On 10/28/21 16:24, Richard W.M. Jones wrote:
This version incorporates many of the changes suggested by Laszlo
and
Nir in their reviews (thanks).
We now require VDDK 6.5 because it turned out that 6.0 is broken.
There is a reliable way to detect VDDK 6.0 by the absence of
VixDiskLib_Wait, so we now give an accurate error message if someone
tries to use libvixDiskLib.so.6 and it's < 6.5.
Although the 5th patch is large, I didn't split it into two parts,
because that's hard work.
*chuckle* :)
About checking the return value from pthread_mutex_init and
pthread_cond_init. I checked the implementation of these (in the only
implementation we really care about, glibc), and my reading is these
cannot realistically fail, especially if the attr parameter is NULL.
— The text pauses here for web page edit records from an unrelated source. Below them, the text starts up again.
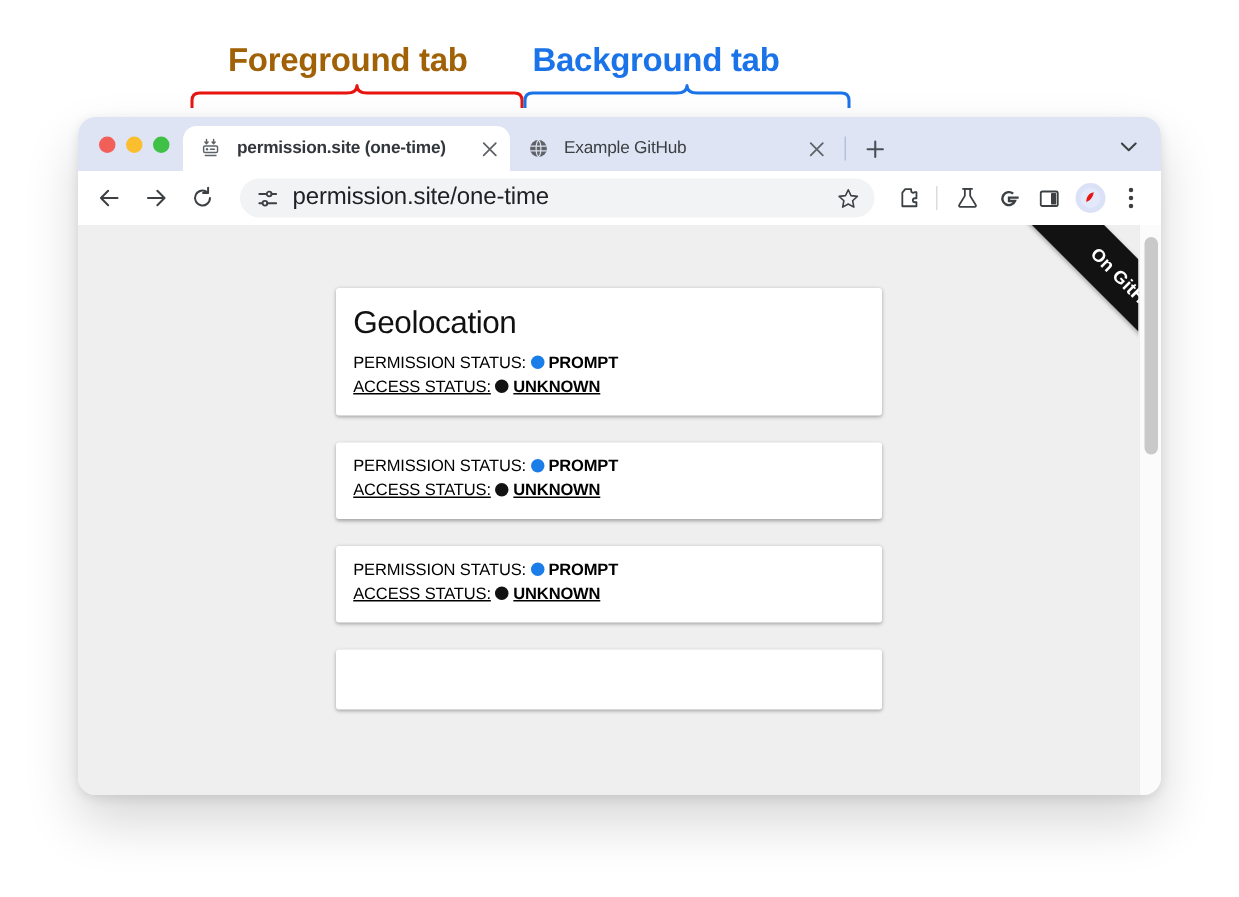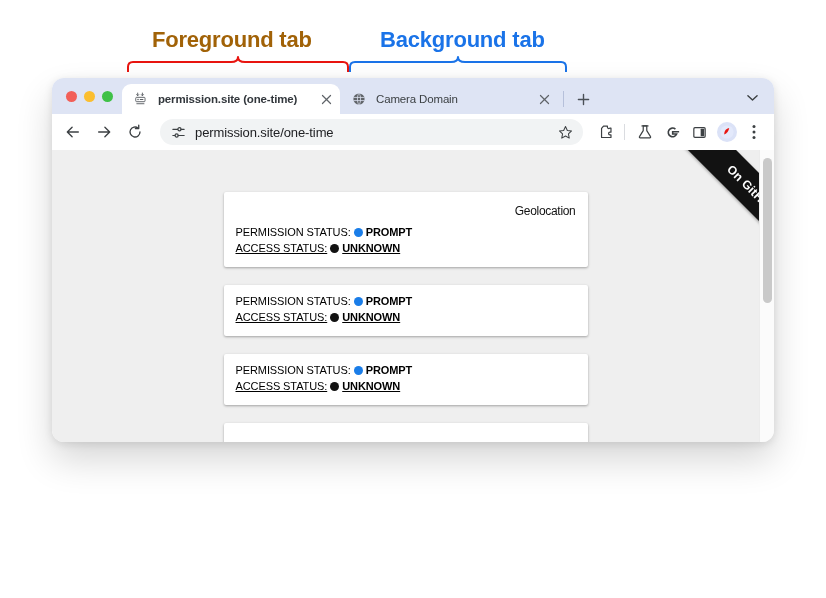--- a/index.html
+++ b/index.html
@@ -31,7 +31,7 @@
     white-space: nowrap;
   }
   .anno-label.fg { color: #a16207; left: 152px; top: 27px; }
-  .anno-label.bg { color: #1a73e8; left: 380px; top: 27px; }
+  .anno-label.bg { color: #1a73e8; left: 355px; top: 27px; }
 
   .brace {
     position: absolute;

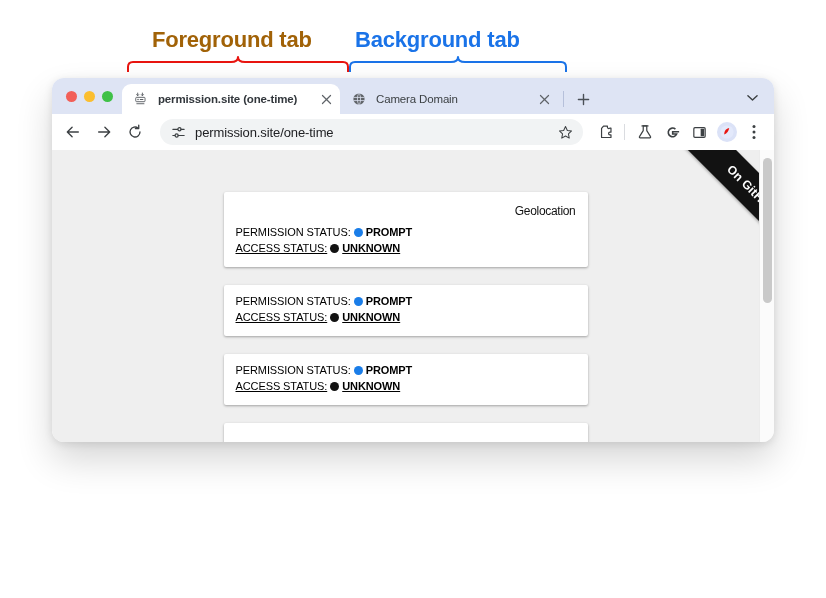--- a/index.html
+++ b/index.html
@@ -46,7 +46,7 @@
     left: 52px;
     top: 78px;
     width: 722px;
-    height: 364px;
+    height: 452px;
     border-radius: 12px;
     background: #ffffff;
     box-shadow: 0 18px 36px rgba(0,0,0,0.16), 0 2px 8px rgba(0,0,0,0.10);

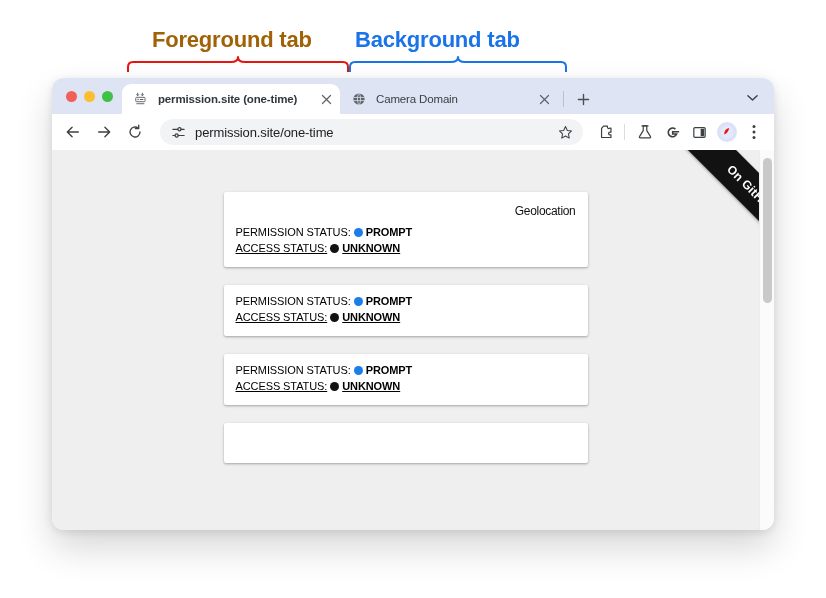--- a/index.html
+++ b/index.html
@@ -381,7 +381,7 @@
           <path d="M8,1.6 C5.6,3.6 5.6,12.4 8,14.4 M8,1.6 C10.4,3.6 10.4,12.4 8,14.4 M1.8,6.2 L14.2,6.2 M1.8,9.8 L14.2,9.8" stroke="#dee4f4" stroke-width="0.9" fill="none"></path>
         </svg>
       </span>
-      <span class="tab-title">Camera Domain</span>
+      <span class="tab-title">Example GitHub</span>
       <span class="tab-close">
         <svg width="11" height="11" viewBox="0 0 12 12">
           <path d="M1.6,1.6 L10.4,10.4 M10.4,1.6 L1.6,10.4" stroke="currentColor" stroke-width="1.3" stroke-linecap="round"></path>

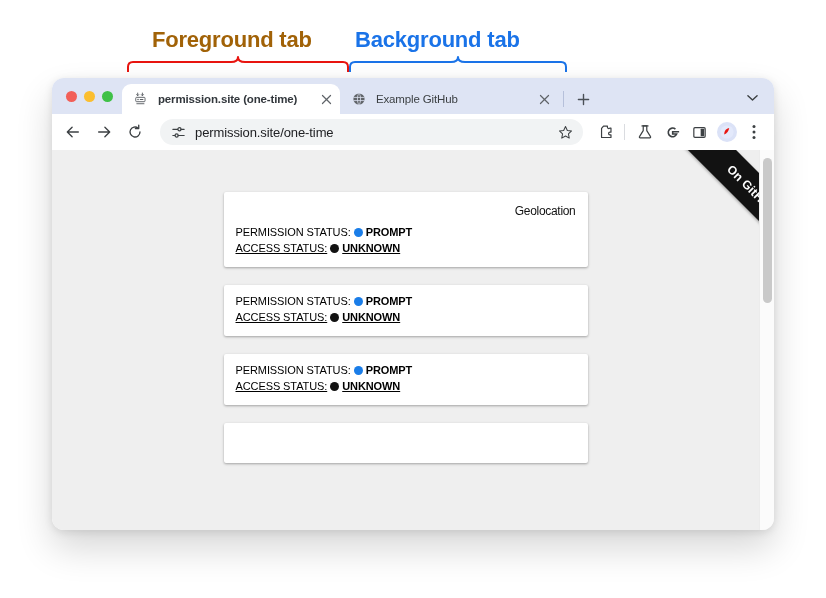--- a/index.html
+++ b/index.html
@@ -185,7 +185,7 @@
   }
   .omni-url {
     flex: 1 1 auto;
-    font-size: 13px;
+    font-size: 16px;
     color: #202124;
     white-space: nowrap;
     overflow: hidden;

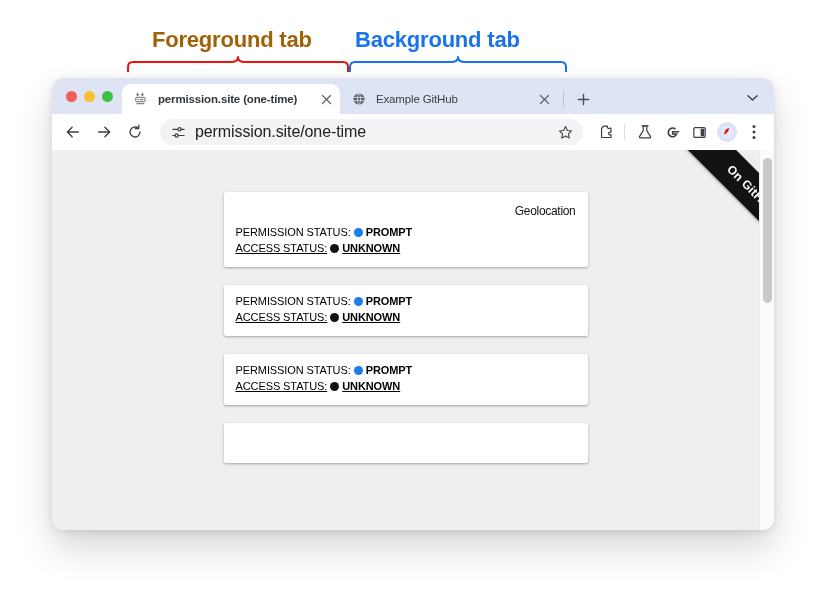--- a/index.html
+++ b/index.html
@@ -256,8 +256,8 @@
     padding: 10px 12px 12px 12px;
   }
   .card-title {
-    text-align: right;
-    font-size: 12px;
+    text-align: left;
+    font-size: 21px;
     color: #111111;
     font-weight: normal;
     margin: 2px 0 8px 0;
https://sourceware.org/git/?p=glibc.git;a=blob;f=nptl/pthread_mutex_init....
https://sourceware.org/git/?p=glibc.git;a=blob;f=nptl/pthread_cond_init.c...
OK!
cmd->error / cmd->completed have been combined into a single
cmd->status enum.
Thanks.
Laszlo raised a good point about abstraction (11c here:
https://listman.redhat.com/archives/libguestfs/2021-October/msg00218.html)
which I broadly agree with. I addressed it in a slightly different
way. I think there was likely a problem with the old code in that it
set cmd->error outside the mutex. I couldn't prove that this was
definitely wrong, but it seemed either unsafe or a source of future
problems.
It was safe.
The synchronization point was the "completed" field, which was properly
protected by the mutex. Whatever you data you set/expose, before
"publishing" through the mutex-protected "completed" field, will be
safely consumable in the consumer, assuming that one too goes through
the mutex-protected "completed" field. There are various consistency
models (see Paolo's article series on LWN
<
https://lwn.net/Articles/844224/>), and posix thread mutexes implement
about the heaviest-weight of them.
In this regard, the READ opcode's handling is not much different from
"error". After all, the command consumer thread populates the buffer
(from the vmware disk image) outside of the mutex. Then the mutex is
acquired, the "completed" field is updated, the original command
producer is signaled, and the mutex is released. At this point the
original command producer (the submitter of the READ opcode) is supposed
to process not just the "error" field, but the buffer populated by the
actual vmware disk read operation. The safety of that too depends on
posix thread mutexes implementing publish-subscribe.
Instead the code now only updates the new cmd->status flag
while holding the lock, which in turn solves the abstraction problem
because there are now only a couple of places which update
cmd->status.
Thanks,
Laszlo